It has been 12 months and 8 days since the end of college. One full year of real world experience, cut loose from the safety net of college life and cast out into the unfamiliar. Back at the beginning of that transition, the general consensus among my friends, and myself, was this: life is over, this is the worst thing that has ever happened to me, WTF do I do now?
Some of us had jobs lined up, internships looming ahead, or grad school drawing us back into academia. Even before school ended it was clear that the gravitational pull of real life was acting fast, and our small group of friends was soon to be pulled in different directions. No more Thursday night bar takeovers, no more living room pregames with twelve of us sprawled out over couches, chairs, and cross-legged on the floor.
For me, it was an internship 11 states away that happened to turn into a job. For 9 months, I lived a different life. And to be honest, I was shocked at how easily it came to me. Sure I missed my friends, and the occasional sensual trigger would remind me of how good life was just less than a year ago (usually the smell of stale beer), but it was exciting to be on my own experiencing new things, having a job I could tolerate, and earning money (as little as it was). It was more than tolerable; I was learning about life. Real life. Like how to budget money and pay bills, and how much that genuinely sucked — or, how to blend my social, goofy personality in with a professional one and keep my clients coming back.
Flash forward to now and I am back home, in a crisis of faith in what I am meant to do. I am on the cusp of completely abandoning the career path I pictured myself walking along, and starting anew. It is terrifying, no doubt about it, but I’m also warming up to the reality that the whole concept of “what I am meant to do” is an unrealistic concept at my age. I am 23, which still sounds old to me at times because I can remember being 18 and moving into my freshman dorm, but the truth is I’m still an infant in this stage of life. And with any new phase, there are bound to be growing pains and a period of learning the ropes.
Maybe some of this is me trying to comfort myself and hide the sense of panic I have felt coming in waves, but I am also learning a lot of what I consider to be vital lessons on life. Nothing is certain. Shit happens incredibly fast. We have to adapt on a whim. And change is good. It brings along new experiences that mold you into a better, more complex person (hopefully), and for me, it gives me an appreciation for how complex life can be. And there is a beauty in that — in the random and spontaneous.

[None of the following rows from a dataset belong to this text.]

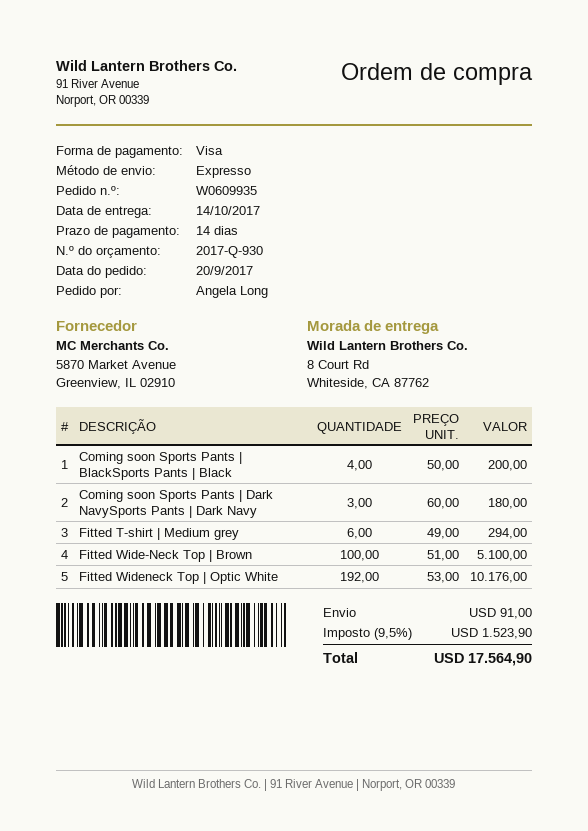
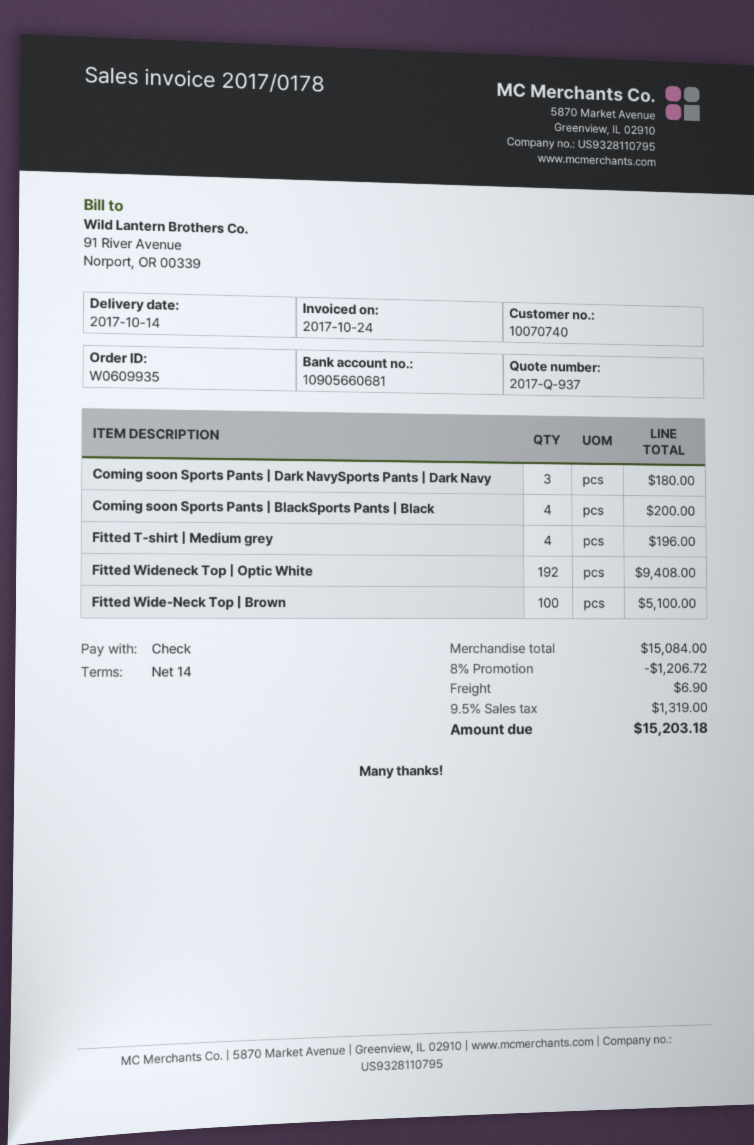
quote number: 2017-Q-930 -> 2017-Q-937
payment method: Visa -> cheque
Fitted T-shirt | Medium grey: 6 for 294.00 -> 4 for 196.00
Fitted Wideneck Top | Optic White: 192 for 10176.00 -> 192 for 9408.00
discount: none -> 8% = 1206.72
shipping: 91.00 -> 6.90
tax: 9.5% = 1523.90 -> 9.5% = 1319.00
total: 17564.90 -> 15203.18

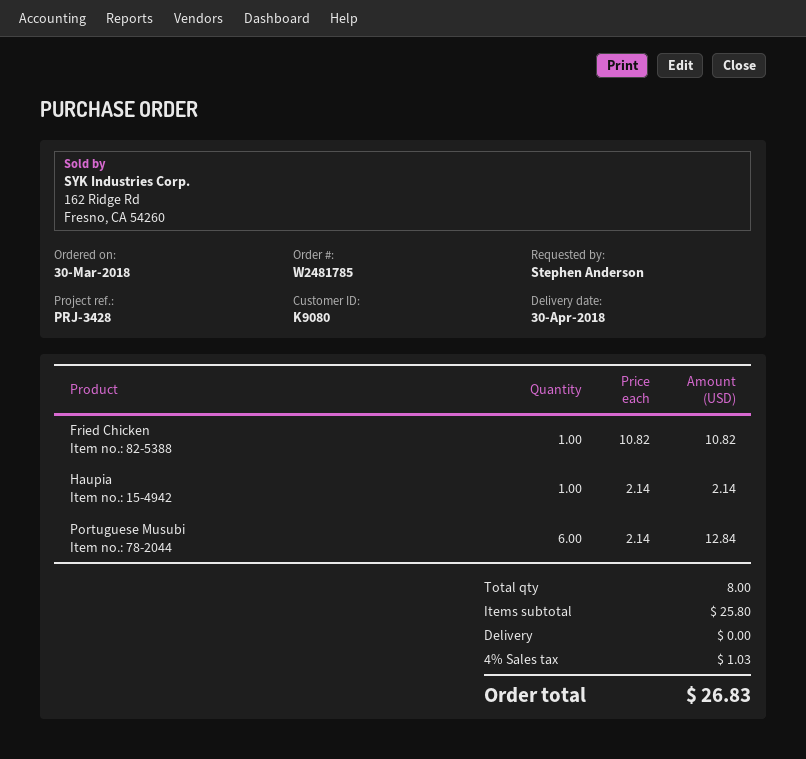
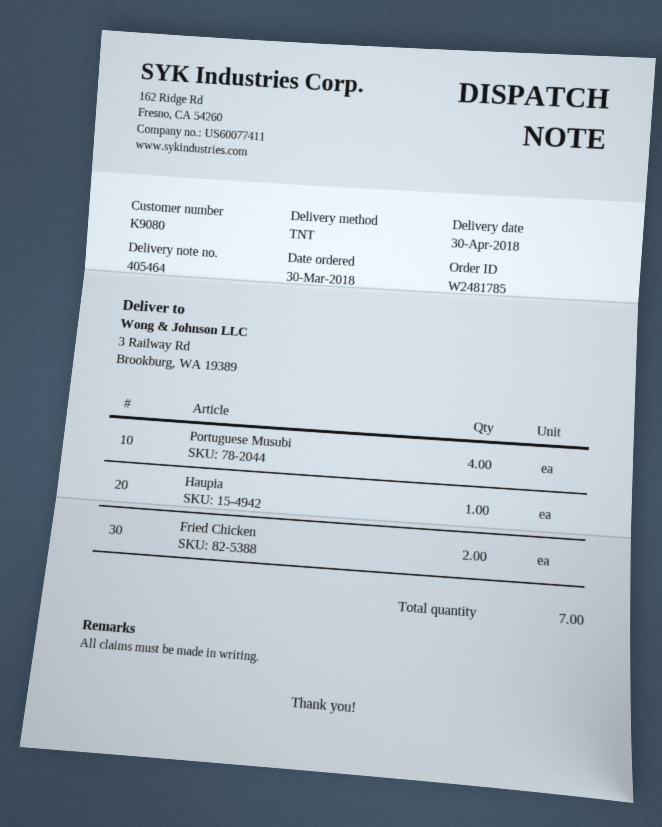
Fried Chicken: 1 -> 2
Portuguese Musubi: 6 -> 4
total quantity: 8 -> 7

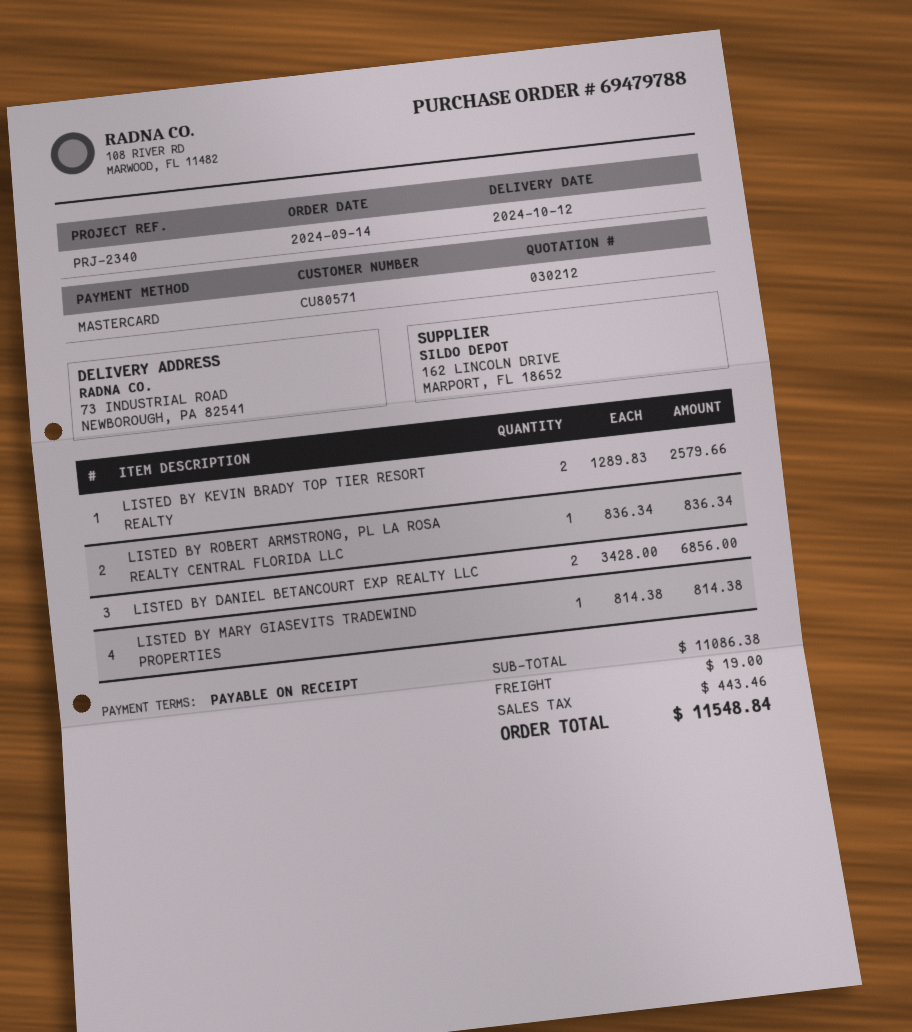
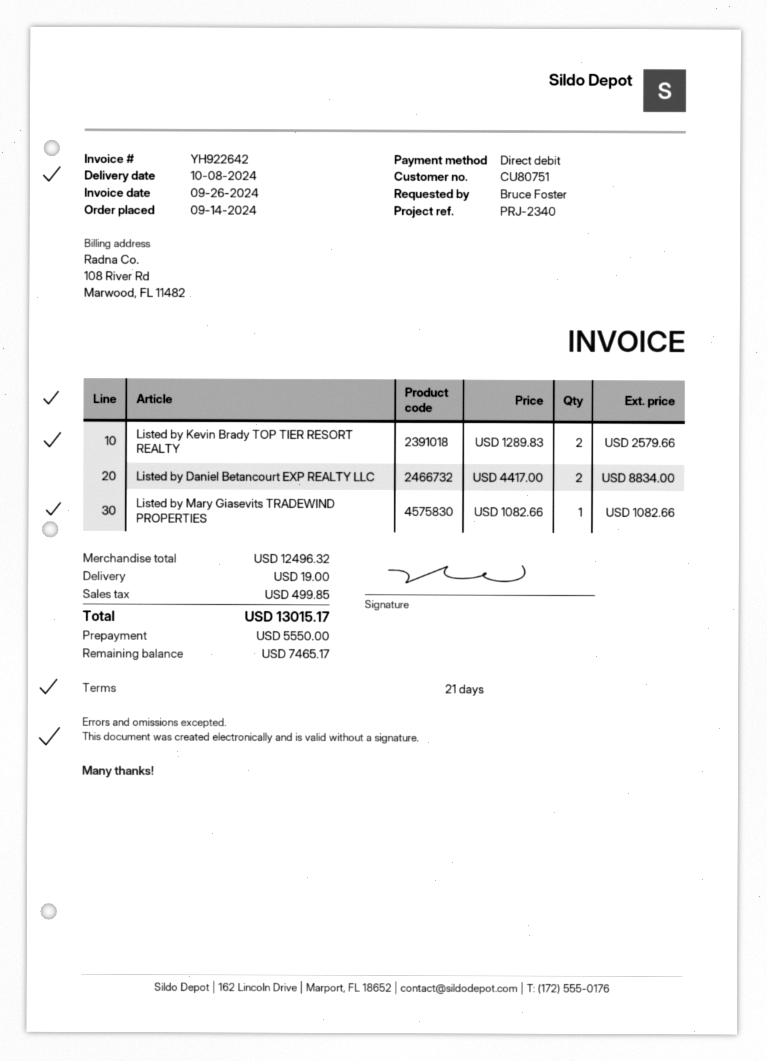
delivery date: 2024-10-12 -> 2024-10-08
payment terms: on receipt -> 21 days
customer number: CU80571 -> CU80751
payment method: Mastercard -> direct debit
LISTED BY ROBERT ARMSTRONG, PL LA ROSA REALTY CENTRAL FLORIDA LLC: 1 x 836.34 = 836.34 -> none
LISTED BY DANIEL BETANCOURT EXP REALTY LLC: 2 x 3428.00 = 6856.00 -> 2 x 4417.00 = 8834.00
LISTED BY MARY GIASEVITS TRADEWIND PROPERTIES: 1 x 814.38 = 814.38 -> 1 x 1082.66 = 1082.66
subtotal: 11086.38 -> 12496.32
tax: 443.46 -> 499.85
total: 11548.84 -> 13015.17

I guess what I’m trying to say is that if you’re feeling like me, treading water and uncertain in which direction to swim, I think it’s okay. This is the way it is supposed to be for a lot of us. I hate to use an overplayed analogy, but it is a stepping-stone. And if you take the opportunity to slow down, really think, and enjoy life right now, things will become clearer. Life starts to make a little more sense, even if just for a stray moment or in glimpses. That’s optimistic, isn’t it?